Opera Mini for Android Review: Pros and Cons
UPDATE: As the 7.5 version has just came out, I have updated the Features section. New features are designated with "NEW"
If you have my previous hub about the cheapest unlimited data plan for smartphones, you will know that I bough the Samsung Galaxy Exhibit. I chose this phone because it was inexpensive (compared to the other choices), ran Gingerbread, and had a good developer community. However, the small price tag meant that the phone had rather old hardware: 512 MB of RAM and a 1 GHz processor. While this is OK for the OS and running one app at a time, that's not how I use my phone. I apply several tweaks, install custom ROMs, and I like to listen to music while browsing the web and having several open applications in the background. Unfortunately, Chrome, which is my favorite Android web browser, requires too much system resources for this to be plausible. This led me on a quest to find the least resource-intensive browser available for Android, and after testing quite a few different browsers Opera Mini came out on top.
What mobile Web browser do you use?
Although Opera Mini is a very small application it still has quite a few features. Here they are:
- NEW: Smart Page. It automatically updates with posts from your social networks, as well as news from the RSS feeds of your most visited sites. it is positioned in a different tab of the new tab page.
- Speed Dial/Start Page: basically the same as the New Tab page in Chrome. It's a page of icons with previews for your most visited/manually added sites.
- Bookmarks: Standard bookmarks list., but with an added bonus of an RSS reader, which I found pretty neat.
- History: Just a list of your most recently visited sites.
- Saved Pages: You can download webpages for offline viewing later.
- Downloads: It has its own separate downloads folder/viewer.
- Share: Allows you to share a webpage, using Android's default sharing mechanism.
- Unlimited tabs: You can have as many tabs open as you'd like, viewable by tapping the tabs icon on the bottom bar which brings up a small sliding box with all of your tabs in it.
- Google search: A box positioned next to the address bar.
- Page compression: Compresses sites so you don't have to load as much, supposedly increasing load times and decreasing data used
- "What did you click" thing: I'm not sure what the real term is, but it's that feature that zooms in when your finger touches multiple links at once and it's unsure which one you meant to go to.

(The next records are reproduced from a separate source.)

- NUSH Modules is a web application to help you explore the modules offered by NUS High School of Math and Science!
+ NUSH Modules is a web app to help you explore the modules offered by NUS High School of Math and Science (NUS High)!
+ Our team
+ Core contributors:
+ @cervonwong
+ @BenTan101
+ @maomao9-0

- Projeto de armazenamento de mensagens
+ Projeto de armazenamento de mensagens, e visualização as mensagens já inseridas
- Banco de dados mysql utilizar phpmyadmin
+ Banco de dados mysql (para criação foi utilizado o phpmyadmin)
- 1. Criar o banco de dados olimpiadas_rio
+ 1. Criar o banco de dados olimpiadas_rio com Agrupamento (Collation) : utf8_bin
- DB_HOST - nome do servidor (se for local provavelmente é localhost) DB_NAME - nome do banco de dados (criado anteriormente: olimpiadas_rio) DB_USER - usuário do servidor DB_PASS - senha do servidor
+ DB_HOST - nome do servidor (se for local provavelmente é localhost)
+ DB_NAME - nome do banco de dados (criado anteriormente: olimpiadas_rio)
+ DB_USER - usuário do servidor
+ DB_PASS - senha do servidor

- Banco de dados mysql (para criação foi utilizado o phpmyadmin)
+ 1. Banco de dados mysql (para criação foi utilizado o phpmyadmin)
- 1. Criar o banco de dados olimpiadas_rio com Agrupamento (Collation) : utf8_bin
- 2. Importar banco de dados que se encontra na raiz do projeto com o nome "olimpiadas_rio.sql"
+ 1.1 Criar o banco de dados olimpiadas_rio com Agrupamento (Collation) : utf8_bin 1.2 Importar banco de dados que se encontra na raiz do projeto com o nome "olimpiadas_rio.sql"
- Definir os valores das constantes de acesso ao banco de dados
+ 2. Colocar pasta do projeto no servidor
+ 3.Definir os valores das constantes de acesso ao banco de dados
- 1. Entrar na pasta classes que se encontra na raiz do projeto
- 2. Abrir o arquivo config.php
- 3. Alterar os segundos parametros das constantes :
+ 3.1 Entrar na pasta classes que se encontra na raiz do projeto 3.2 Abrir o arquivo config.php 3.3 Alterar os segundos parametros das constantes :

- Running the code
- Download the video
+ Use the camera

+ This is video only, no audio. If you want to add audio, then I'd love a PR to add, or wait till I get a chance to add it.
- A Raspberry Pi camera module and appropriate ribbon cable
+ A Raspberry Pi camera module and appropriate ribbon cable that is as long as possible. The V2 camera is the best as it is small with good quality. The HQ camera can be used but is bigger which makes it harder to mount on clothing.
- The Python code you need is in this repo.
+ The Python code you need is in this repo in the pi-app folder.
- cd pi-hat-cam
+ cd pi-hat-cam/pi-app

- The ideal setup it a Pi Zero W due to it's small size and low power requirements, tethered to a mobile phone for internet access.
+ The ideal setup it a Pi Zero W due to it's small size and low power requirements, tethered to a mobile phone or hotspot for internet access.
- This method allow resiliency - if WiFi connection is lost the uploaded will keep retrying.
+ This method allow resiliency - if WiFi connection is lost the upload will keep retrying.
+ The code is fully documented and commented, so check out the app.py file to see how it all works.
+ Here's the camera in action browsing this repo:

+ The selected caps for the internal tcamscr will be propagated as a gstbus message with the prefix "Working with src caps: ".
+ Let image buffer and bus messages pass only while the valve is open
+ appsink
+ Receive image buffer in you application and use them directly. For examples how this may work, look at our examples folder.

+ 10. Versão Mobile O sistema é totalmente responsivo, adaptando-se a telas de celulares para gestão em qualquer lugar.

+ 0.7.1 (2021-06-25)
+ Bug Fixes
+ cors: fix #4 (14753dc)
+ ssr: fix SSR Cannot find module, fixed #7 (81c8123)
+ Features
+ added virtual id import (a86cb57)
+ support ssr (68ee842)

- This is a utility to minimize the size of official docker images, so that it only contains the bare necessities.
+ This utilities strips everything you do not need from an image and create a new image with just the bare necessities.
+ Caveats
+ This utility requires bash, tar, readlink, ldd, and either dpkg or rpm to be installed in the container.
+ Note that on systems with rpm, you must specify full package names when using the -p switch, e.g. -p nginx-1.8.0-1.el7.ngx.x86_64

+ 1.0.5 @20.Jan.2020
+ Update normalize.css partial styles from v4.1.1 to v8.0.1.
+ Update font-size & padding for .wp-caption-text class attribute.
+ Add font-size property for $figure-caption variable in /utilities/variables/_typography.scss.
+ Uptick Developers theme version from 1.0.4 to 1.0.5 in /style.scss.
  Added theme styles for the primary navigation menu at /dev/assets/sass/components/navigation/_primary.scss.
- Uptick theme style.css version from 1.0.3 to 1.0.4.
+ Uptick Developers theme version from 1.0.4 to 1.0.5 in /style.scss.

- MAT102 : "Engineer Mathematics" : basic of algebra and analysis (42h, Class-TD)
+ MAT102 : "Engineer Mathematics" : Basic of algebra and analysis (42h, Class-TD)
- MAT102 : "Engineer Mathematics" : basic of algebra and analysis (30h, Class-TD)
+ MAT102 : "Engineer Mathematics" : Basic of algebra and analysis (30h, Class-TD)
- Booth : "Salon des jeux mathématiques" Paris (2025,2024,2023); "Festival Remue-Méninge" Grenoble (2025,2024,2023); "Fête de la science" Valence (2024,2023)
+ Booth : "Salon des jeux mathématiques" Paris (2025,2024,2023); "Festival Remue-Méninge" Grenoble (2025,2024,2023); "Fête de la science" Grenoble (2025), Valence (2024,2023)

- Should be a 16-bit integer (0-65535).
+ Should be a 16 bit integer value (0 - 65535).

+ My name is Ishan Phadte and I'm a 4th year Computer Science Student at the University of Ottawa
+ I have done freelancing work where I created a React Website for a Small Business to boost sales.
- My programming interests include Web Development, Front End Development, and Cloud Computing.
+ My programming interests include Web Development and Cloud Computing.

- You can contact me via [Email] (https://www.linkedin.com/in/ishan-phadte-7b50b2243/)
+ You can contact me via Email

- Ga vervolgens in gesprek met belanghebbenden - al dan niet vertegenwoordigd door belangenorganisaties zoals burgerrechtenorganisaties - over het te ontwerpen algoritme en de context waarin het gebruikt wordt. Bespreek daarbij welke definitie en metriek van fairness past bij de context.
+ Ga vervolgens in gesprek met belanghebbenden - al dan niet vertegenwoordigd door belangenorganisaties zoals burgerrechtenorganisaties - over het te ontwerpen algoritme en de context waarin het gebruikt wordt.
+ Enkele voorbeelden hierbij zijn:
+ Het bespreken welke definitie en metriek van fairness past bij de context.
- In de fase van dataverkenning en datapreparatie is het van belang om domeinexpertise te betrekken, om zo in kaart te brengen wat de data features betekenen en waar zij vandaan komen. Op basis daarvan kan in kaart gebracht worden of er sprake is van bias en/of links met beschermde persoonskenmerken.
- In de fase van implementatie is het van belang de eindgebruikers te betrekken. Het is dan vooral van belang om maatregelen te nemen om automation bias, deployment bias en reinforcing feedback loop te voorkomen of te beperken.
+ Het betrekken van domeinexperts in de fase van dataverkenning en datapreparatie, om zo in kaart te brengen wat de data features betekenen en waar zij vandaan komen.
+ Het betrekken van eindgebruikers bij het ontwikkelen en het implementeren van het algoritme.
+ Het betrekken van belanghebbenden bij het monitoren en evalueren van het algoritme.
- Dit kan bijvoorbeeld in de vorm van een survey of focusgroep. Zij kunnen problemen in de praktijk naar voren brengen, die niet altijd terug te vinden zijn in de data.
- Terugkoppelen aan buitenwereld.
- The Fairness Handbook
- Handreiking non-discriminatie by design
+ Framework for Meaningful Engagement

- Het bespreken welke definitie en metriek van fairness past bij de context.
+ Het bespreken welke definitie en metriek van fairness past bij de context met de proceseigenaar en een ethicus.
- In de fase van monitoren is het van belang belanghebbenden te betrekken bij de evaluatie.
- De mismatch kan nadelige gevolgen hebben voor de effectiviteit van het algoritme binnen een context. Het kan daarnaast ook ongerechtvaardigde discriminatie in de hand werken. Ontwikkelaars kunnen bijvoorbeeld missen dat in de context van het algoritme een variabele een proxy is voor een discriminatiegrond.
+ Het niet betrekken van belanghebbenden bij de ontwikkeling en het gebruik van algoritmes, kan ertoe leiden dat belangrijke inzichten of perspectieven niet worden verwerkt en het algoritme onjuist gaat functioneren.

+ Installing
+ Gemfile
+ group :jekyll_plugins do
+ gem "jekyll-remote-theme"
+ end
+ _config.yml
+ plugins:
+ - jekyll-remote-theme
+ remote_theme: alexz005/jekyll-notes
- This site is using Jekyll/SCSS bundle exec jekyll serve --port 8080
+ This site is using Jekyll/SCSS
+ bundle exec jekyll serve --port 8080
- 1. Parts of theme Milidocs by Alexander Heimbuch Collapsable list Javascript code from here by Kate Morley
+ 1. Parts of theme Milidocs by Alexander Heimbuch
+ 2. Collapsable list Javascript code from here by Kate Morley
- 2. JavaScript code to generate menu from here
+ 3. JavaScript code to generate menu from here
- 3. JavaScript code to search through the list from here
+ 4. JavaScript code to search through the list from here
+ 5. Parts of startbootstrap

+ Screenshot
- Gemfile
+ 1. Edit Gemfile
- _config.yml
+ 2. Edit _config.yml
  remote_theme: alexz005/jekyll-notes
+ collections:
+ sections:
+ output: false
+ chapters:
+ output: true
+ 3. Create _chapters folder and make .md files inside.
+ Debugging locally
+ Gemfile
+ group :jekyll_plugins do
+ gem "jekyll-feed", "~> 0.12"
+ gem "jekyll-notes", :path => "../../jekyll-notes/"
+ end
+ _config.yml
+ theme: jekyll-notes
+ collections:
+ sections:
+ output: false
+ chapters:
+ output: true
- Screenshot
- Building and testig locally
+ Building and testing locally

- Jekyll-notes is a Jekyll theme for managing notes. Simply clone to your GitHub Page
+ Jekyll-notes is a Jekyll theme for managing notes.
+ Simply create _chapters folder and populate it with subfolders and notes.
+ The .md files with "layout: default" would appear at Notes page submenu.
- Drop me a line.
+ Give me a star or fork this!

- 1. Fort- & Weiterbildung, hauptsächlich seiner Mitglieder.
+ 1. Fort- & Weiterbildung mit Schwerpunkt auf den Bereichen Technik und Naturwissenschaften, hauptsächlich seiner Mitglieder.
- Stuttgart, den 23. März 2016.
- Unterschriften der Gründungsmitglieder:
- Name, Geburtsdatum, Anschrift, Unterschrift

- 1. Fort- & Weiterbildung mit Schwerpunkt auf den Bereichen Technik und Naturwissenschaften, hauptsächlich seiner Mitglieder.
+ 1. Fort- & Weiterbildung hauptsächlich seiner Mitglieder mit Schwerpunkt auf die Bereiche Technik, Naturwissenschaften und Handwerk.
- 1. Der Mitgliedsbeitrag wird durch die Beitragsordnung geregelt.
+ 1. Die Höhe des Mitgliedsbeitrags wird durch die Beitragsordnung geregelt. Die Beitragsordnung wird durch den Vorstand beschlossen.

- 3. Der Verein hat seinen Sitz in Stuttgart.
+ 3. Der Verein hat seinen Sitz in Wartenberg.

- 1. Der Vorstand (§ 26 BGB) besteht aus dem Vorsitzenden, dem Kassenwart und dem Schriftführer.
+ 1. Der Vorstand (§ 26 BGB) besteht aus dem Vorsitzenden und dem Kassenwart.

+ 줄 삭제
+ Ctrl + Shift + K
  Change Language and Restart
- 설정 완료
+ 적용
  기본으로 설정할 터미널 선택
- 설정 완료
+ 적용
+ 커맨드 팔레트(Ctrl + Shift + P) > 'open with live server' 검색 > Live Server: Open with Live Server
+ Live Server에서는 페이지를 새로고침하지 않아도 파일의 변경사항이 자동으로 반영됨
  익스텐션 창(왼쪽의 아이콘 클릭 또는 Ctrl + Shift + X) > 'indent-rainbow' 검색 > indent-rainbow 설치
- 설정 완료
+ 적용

In Chrome it makes a small zoomed-in box with the area, in this browser it zooms in and highlights the different links you may have wanted to click.
Page Load Comparisons
- Speed. This is the best and most obvious feature. It is also the reason I chose this browser. Everything is just FAST. Opening the application is instant. Webpages load quick. Zooming in and out reflows quickly. The interface is fluid and responsive. And it works great even in low-RAM environments.
- Page compression. Yes, it really works. Pages load so much faster when I'm in an area with little signal (or while on EDGE) and the built in Data Usage comparison does show 80%+ savings.
- Small file size. The app takes up less then a MB of space, which is GREAT because my phone doesn't have very much internal memory.
- Easily accessible history. This may sound strange, but many browsers, including Chrome, are starting to phase out or hide history. And since I'm very forgetful, viewing my history to go back to a page I visited awhile ago is really useful.
- Easy tab management. With Chrome, you have to tap a button for it to zoom out, and show you an odd (but good-looking) playing card-like tab list. With Opera Mini you just tap a button and a small tray instantly pops up at the bottom with previews of each site.
- No HTML5 or Flash support. This is going to be the biggest drawback for most people. It isn't too bad though because clicking on a YouTube video just loads it in the YouTube app and the browser is only a tap of the back button away.
- Some pages load very scaled-down versions of their websites. This isn't an issue with the browser itself, it loads full Desktop webpages beautifully. It's just that some places, Namely Google, see that you're on an Opera browser from a mobile device, and assume you're using some sort of flip phone from the early 2000s.
Anyway, hope you liked my first review-like Hub and felt it was informative. I'm a bit strained for time right now but I may come back and add more later. I chose a Pros/Cons style because I feel it's easy to get the information you want quickly.